### What you will do
Copy every line of the listing that holds the string "Flag".

### Task input
========================================================================
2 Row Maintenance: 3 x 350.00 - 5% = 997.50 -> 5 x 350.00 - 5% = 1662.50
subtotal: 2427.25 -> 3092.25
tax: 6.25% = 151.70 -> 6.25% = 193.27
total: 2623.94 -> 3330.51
========================================================================
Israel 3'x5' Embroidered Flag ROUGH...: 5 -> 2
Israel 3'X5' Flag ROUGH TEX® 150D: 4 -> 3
========================================================================
### Task solution
Israel 3'x5' Embroidered Flag ROUGH...: 5 -> 2
Israel 3'X5' Flag ROUGH TEX® 150D: 4 -> 3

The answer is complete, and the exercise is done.